Thank you for the tip on coolant level. When the fan first started coming on and staying on the coolant was low. But then I topped it up with correct coolant and it still comes on as soon as car is started. And it's super loud! The temp gauge doesn't even get half way so it's not a case of engine overheating, I don't think. Also, the battery was disconnected and reconnected a good few times (positive connection) before this started. It was at body workshop and then it just started. Any suggestions?


----------



## Fuhnominon (Mar 19, 2015)

Chevy guy, thanks for info. I never start it with a/c on. It is blowing at full speed so maybe as you say it's a sensor. Will I need to do a diagnostic test to pin point which sensor is bad? I was doing some research and I was looking to replace the coolant temp sensor first and see if that solves the problem. What do you think?


----------



## Fuhnominon (Mar 19, 2015)

NickD said:


> Yeah, must be smoking crack when I posted that picture, probably a Cruze sold in Timbuktu. US vehicles are controlled by the BCM with relays, K1 and K2 mounted in the underhood fuse/relay box. But this guy is located in the Caribbean, so who knows what they are doing there.
> 
> Have to remember, this is an international board.

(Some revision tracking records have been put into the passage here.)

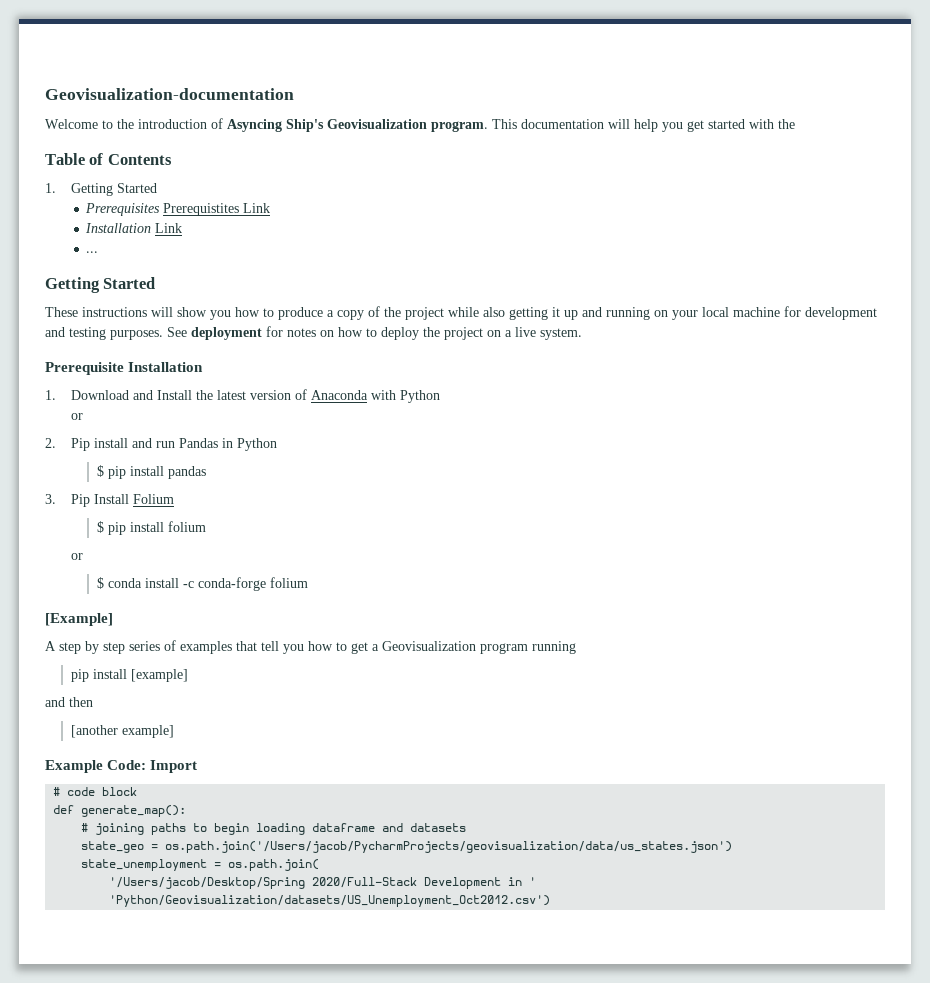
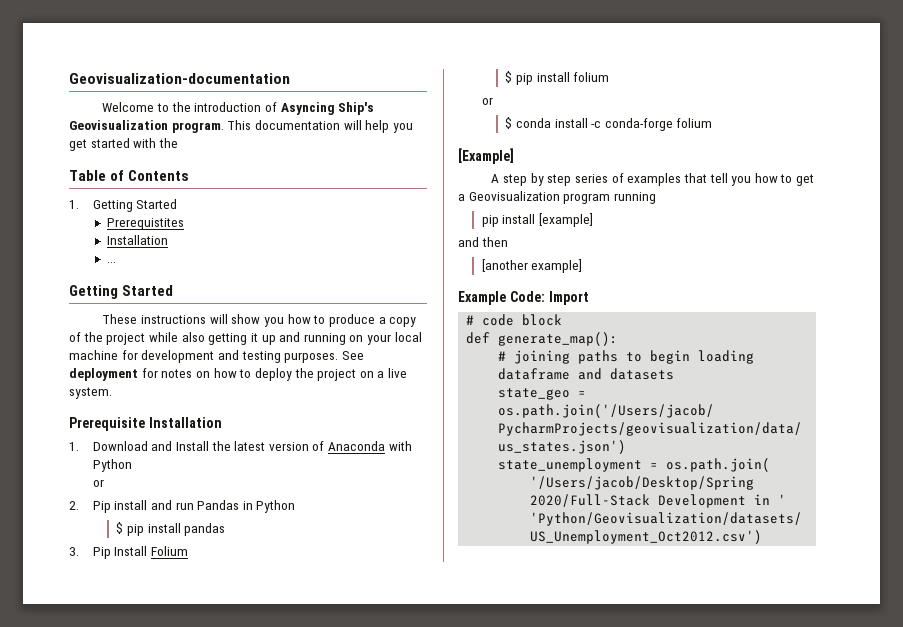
- Prerequisites Prerequistites Link
- Installation Link
+ Prerequistites
+ Installation

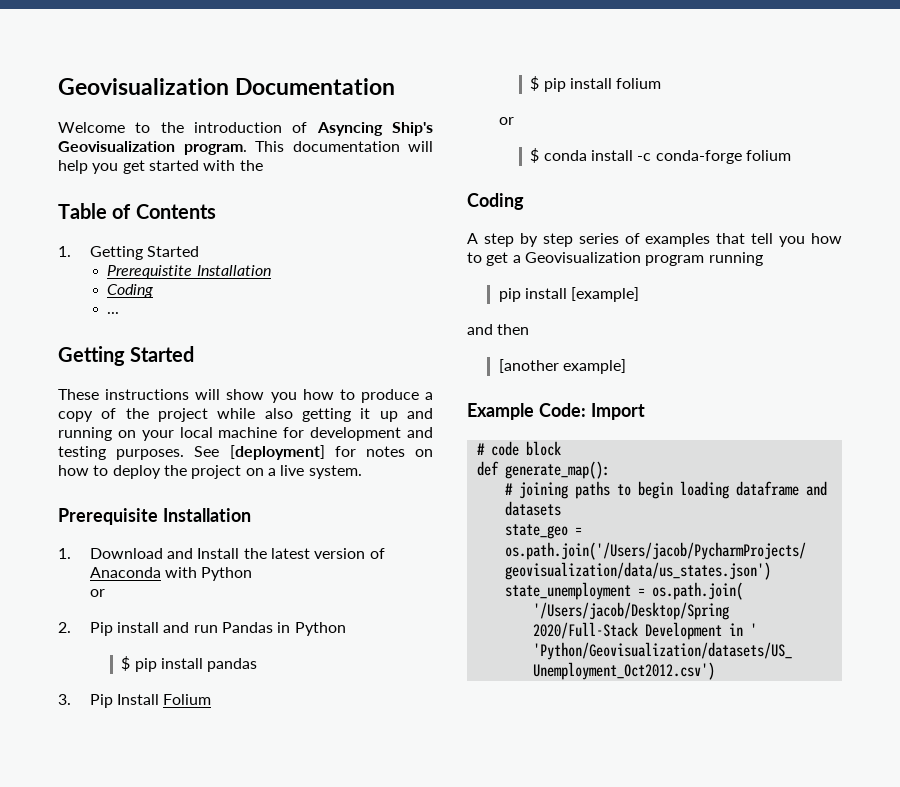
- Geovisualization-documentation
+ Geovisualization Documentation
- Prerequistites
- Installation
+ Prerequistite Installation
+ Coding
- See deployment for notes on how to deploy the project on a live system.
+ See [deployment] for notes on how to deploy the project on a live system.
  $ conda install -c conda-forge folium
- [Example]
+ Coding

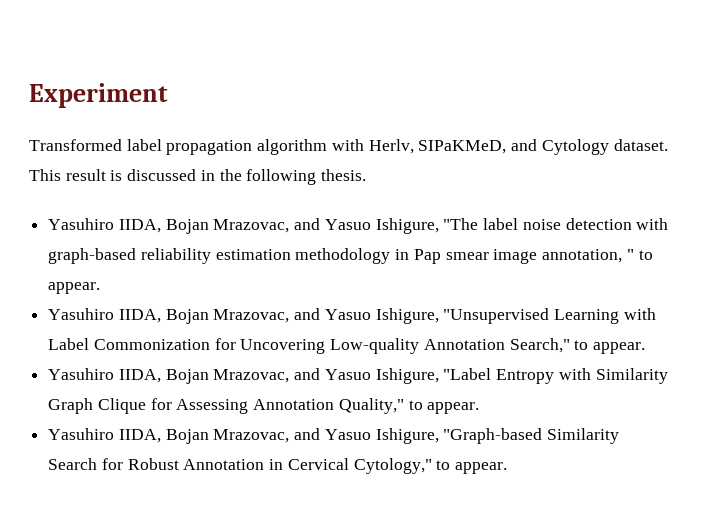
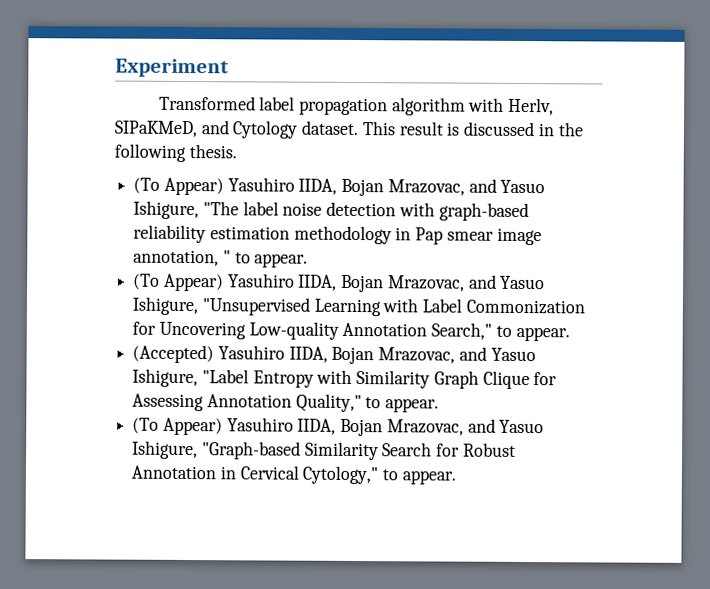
- Yasuhiro IIDA, Bojan Mrazovac, and Yasuo Ishigure, "The label noise detection with graph-based reliability estimation methodology in Pap smear image annotation, " to appear.
+ (To Appear) Yasuhiro IIDA, Bojan Mrazovac, and Yasuo Ishigure, "The label noise detection with graph-based reliability estimation methodology in Pap smear image annotation, " to appear.
- Yasuhiro IIDA, Bojan Mrazovac, and Yasuo Ishigure, "Unsupervised Learning with Label Commonization for Uncovering Low-quality Annotation Search," to appear.
+ (To Appear) Yasuhiro IIDA, Bojan Mrazovac, and Yasuo Ishigure, "Unsupervised Learning with Label Commonization for Uncovering Low-quality Annotation Search," to appear.
- Yasuhiro IIDA, Bojan Mrazovac, and Yasuo Ishigure, "Label Entropy with Similarity Graph Clique for Assessing Annotation Quality," to appear.
+ (Accepted) Yasuhiro IIDA, Bojan Mrazovac, and Yasuo Ishigure, "Label Entropy with Similarity Graph Clique for Assessing Annotation Quality," to appear.
- Yasuhiro IIDA, Bojan Mrazovac, and Yasuo Ishigure, "Graph-based Similarity Search for Robust Annotation in Cervical Cytology," to appear.
+ (To Appear) Yasuhiro IIDA, Bojan Mrazovac, and Yasuo Ishigure, "Graph-based Similarity Search for Robust Annotation in Cervical Cytology," to appear.

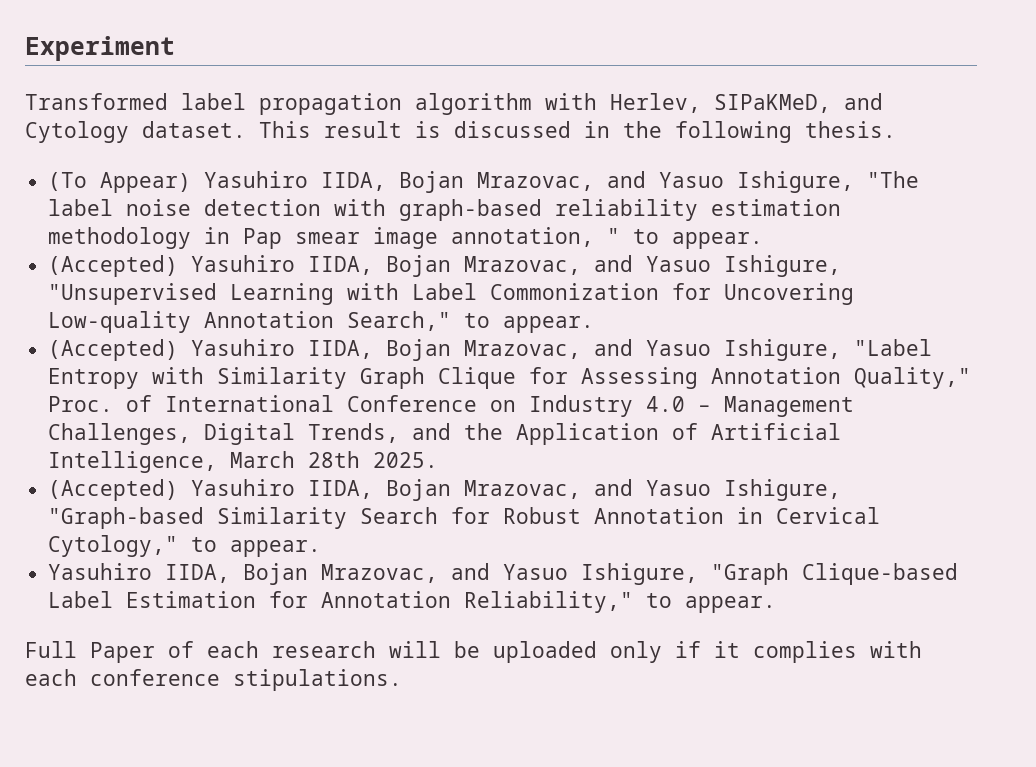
- Transformed label propagation algorithm with Herlv, SIPaKMeD, and Cytology dataset.
+ Transformed label propagation algorithm with Herlev, SIPaKMeD, and Cytology dataset.
- (To Appear) Yasuhiro IIDA, Bojan Mrazovac, and Yasuo Ishigure, "Unsupervised Learning with Label Commonization for Uncovering Low-quality Annotation Search," to appear.
+ (Accepted) Yasuhiro IIDA, Bojan Mrazovac, and Yasuo Ishigure, "Unsupervised Learning with Label Commonization for Uncovering Low-quality Annotation Search," to appear.
- (Accepted) Yasuhiro IIDA, Bojan Mrazovac, and Yasuo Ishigure, "Label Entropy with Similarity Graph Clique for Assessing Annotation Quality," to appear.
- (To Appear) Yasuhiro IIDA, Bojan Mrazovac, and Yasuo Ishigure, "Graph-based Similarity Search for Robust Annotation in Cervical Cytology," to appear.
+ (Accepted) Yasuhiro IIDA, Bojan Mrazovac, and Yasuo Ishigure, "Label Entropy with Similarity Graph Clique for Assessing Annotation Quality," Proc. of International Conference on Industry 4.0 – Management Challenges, Digital Trends, and the Application of Artificial Intelligence, March 28th 2025.
+ (Accepted) Yasuhiro IIDA, Bojan Mrazovac, and Yasuo Ishigure, "Graph-based Similarity Search for Robust Annotation in Cervical Cytology," to appear.
+ Yasuhiro IIDA, Bojan Mrazovac, and Yasuo Ishigure, "Graph Clique-based Label Estimation for Annotation Reliability," to appear.
+ Full Paper of each research will be uploaded only if it complies with each conference stipulations.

Yes i I live in Caribbean but this model chevy I actually imported from USA i's left hand drive and was made in USA. However, it was in an accident (side lash) and the mileage is high, at 48,000 miles already. Would the high mileage contribute to this problem?


----------



## Fuhnominon (Mar 19, 2015)

jblackburn said:


> Agree with a coolant temp or MAF sensor as the most likely cause, but check the coolant level to make sure there is still coolant in there.
> 
> What engine is this - 1.8L or 1.4T?
> 
> The 1.8s also have issues with the computer-controlled thermostat that can make them go into screamy mode. The 1.4s have leaky water pumps that can make the temp sensors disagree with each other, and the fan screams as a fail-safe.


This is is a 1.4 1LT. What's an MAF sensor? Apart from the great annoyance the noise from the fan going at top speed all the time while driving or at a stop, what issues will the fan spinning all the time create?


----------



## obermd (Mar 3, 2012)

Fuhnominon said:


> Yes i I live in Caribbean but this model chevy I actually imported from USA i's left hand drive and was made in USA. However, it was in an accident (side lash) and the mileage is high, at 48,000 miles already. Would the high mileage contribute to this problem?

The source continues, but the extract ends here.